» About this exercise
Answer with a single number: the count of lines below that hold "white".

◆ ◆ ◆ ◆

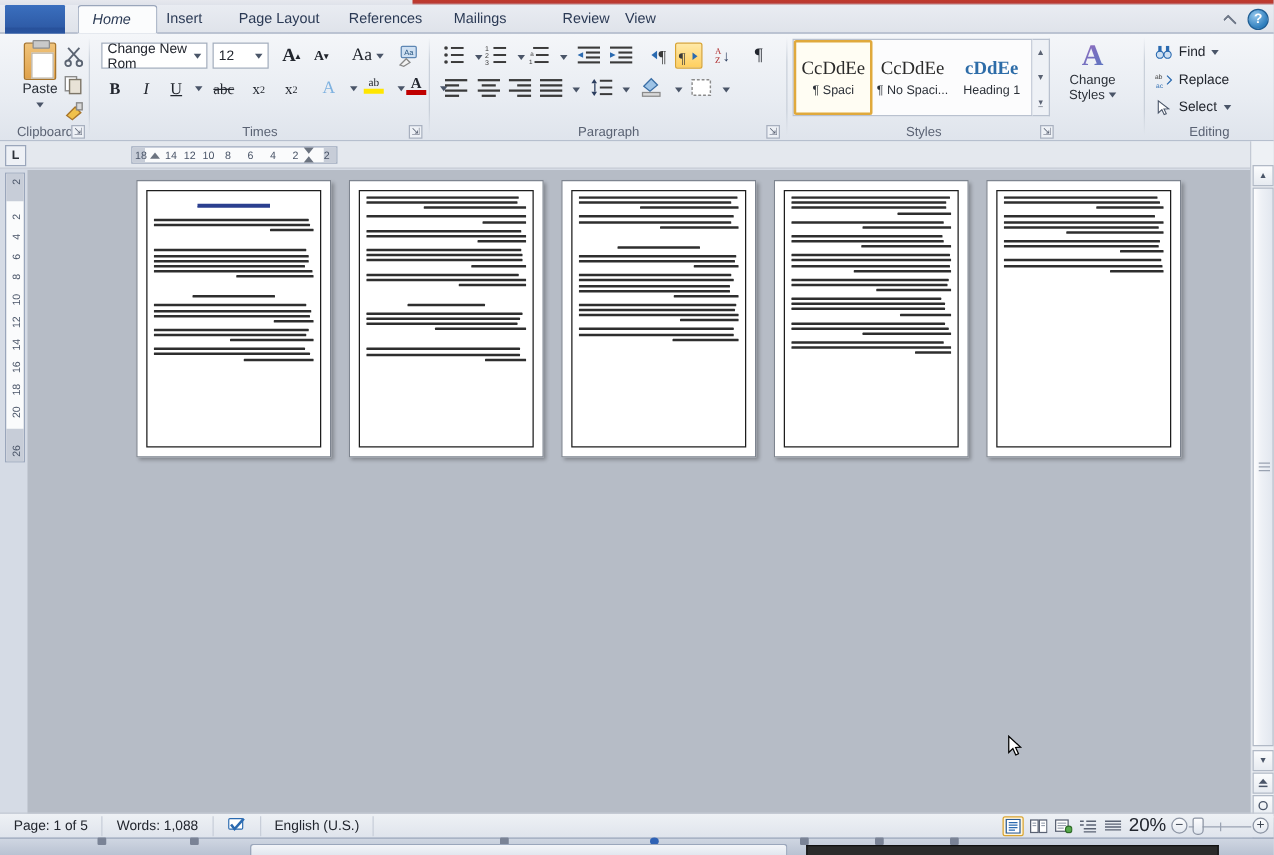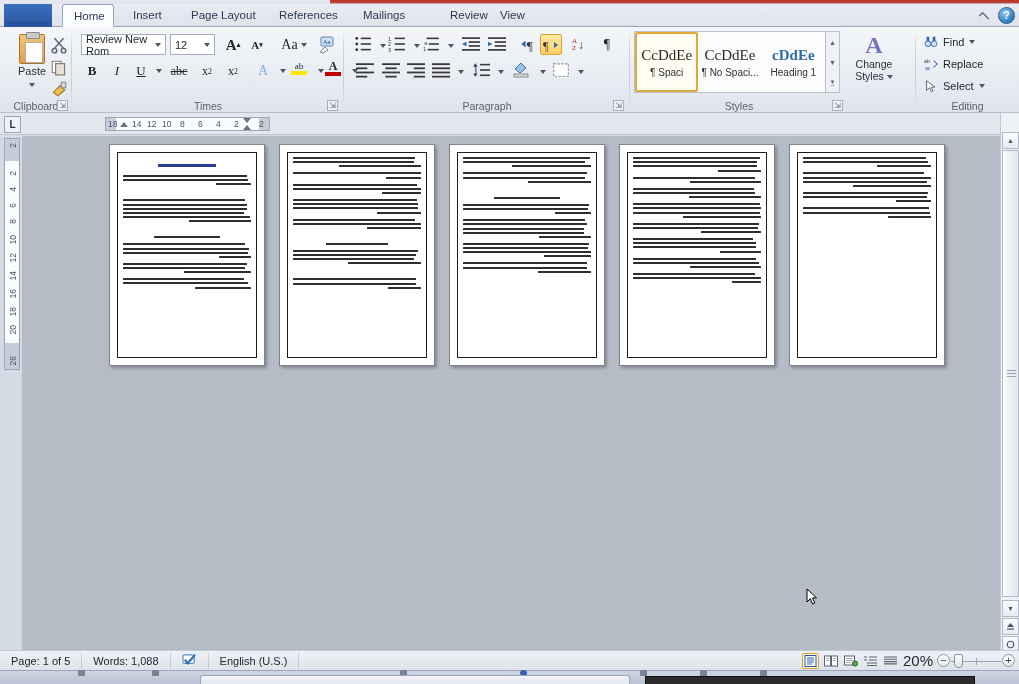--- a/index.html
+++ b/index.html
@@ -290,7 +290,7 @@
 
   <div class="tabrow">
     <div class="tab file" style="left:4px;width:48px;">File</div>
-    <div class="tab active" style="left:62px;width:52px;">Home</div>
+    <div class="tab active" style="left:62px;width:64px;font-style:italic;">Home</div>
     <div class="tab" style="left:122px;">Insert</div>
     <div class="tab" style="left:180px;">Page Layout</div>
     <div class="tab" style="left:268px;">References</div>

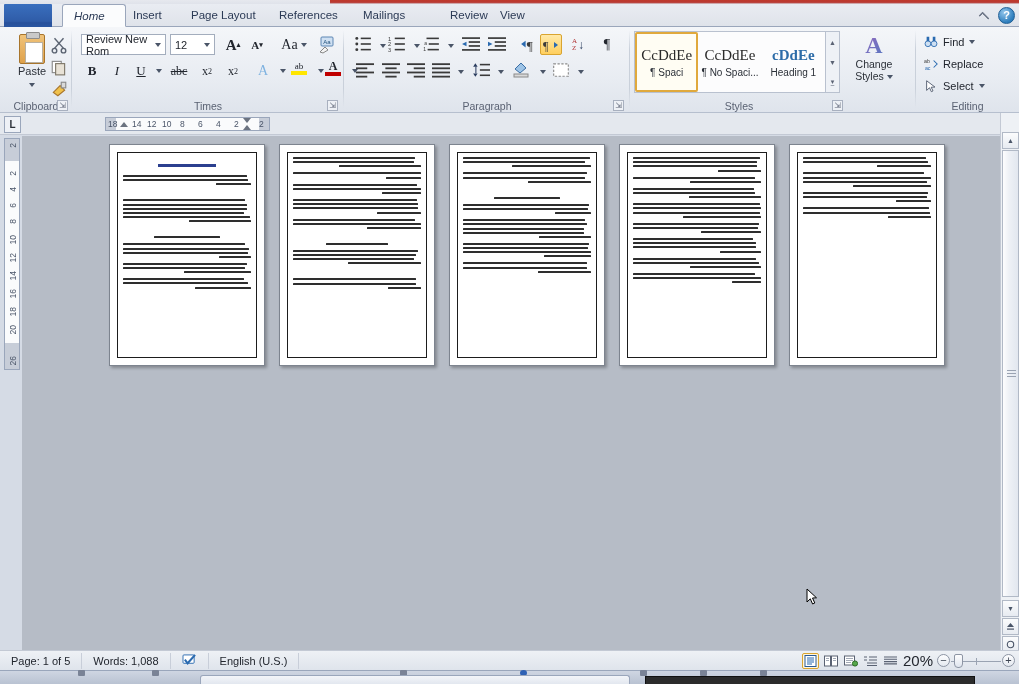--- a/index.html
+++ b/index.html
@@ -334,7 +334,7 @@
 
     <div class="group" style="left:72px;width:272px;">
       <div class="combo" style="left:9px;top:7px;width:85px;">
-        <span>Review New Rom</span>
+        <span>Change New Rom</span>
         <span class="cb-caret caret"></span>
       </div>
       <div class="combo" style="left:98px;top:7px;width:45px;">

◆ ◆ ◆ ◆

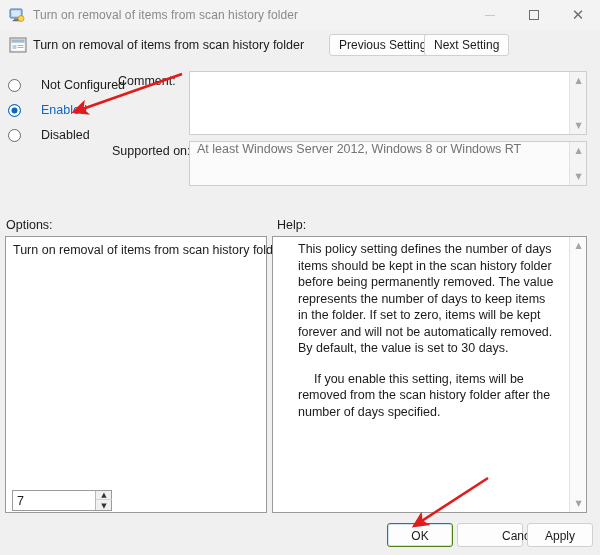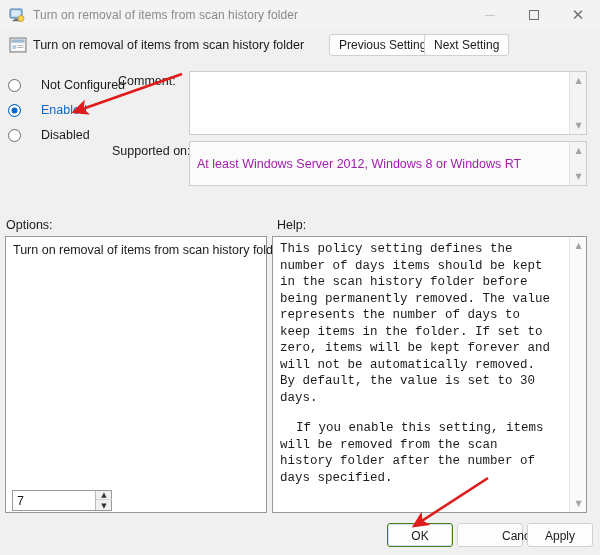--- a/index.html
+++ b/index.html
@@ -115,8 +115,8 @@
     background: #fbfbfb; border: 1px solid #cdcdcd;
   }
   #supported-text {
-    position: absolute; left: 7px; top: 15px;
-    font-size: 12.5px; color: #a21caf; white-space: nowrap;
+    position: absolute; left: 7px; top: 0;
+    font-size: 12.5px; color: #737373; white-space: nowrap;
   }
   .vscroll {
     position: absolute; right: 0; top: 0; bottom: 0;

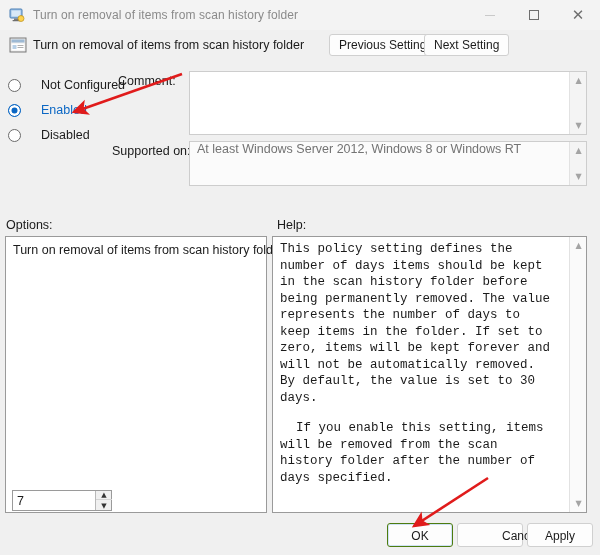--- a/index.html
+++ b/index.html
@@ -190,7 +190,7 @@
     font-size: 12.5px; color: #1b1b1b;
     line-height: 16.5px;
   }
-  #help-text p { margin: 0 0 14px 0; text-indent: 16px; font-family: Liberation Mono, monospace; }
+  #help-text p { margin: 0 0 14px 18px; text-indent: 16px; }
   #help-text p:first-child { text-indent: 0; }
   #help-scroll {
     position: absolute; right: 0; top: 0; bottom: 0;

◆ ◆ ◆ ◆

» Result of this task
2